# What the task requires
Repeat precisely the span of lines below that opens with the line containing "(211, 120) none" and closes with the line containing "(150, 333) none", both included.
═════ Extracted data
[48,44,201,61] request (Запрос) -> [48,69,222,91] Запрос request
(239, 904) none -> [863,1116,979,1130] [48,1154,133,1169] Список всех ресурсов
══════════
═════ Extracted data
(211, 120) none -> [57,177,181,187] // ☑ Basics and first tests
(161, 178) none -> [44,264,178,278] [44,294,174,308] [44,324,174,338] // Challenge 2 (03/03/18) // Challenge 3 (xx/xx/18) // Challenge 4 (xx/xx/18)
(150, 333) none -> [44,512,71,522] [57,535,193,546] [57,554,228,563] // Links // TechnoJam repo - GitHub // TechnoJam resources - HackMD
══════════
# Task result
(211, 120) none -> [57,177,181,187] // ☑ Basics and first tests
(161, 178) none -> [44,264,178,278] [44,294,174,308] [44,324,174,338] // Challenge 2 (03/03/18) // Challenge 3 (xx/xx/18) // Challenge 4 (xx/xx/18)
(150, 333) none -> [44,512,71,522] [57,535,193,546] [57,554,228,563] // Links // TechnoJam repo - GitHub // TechnoJam resources - HackMD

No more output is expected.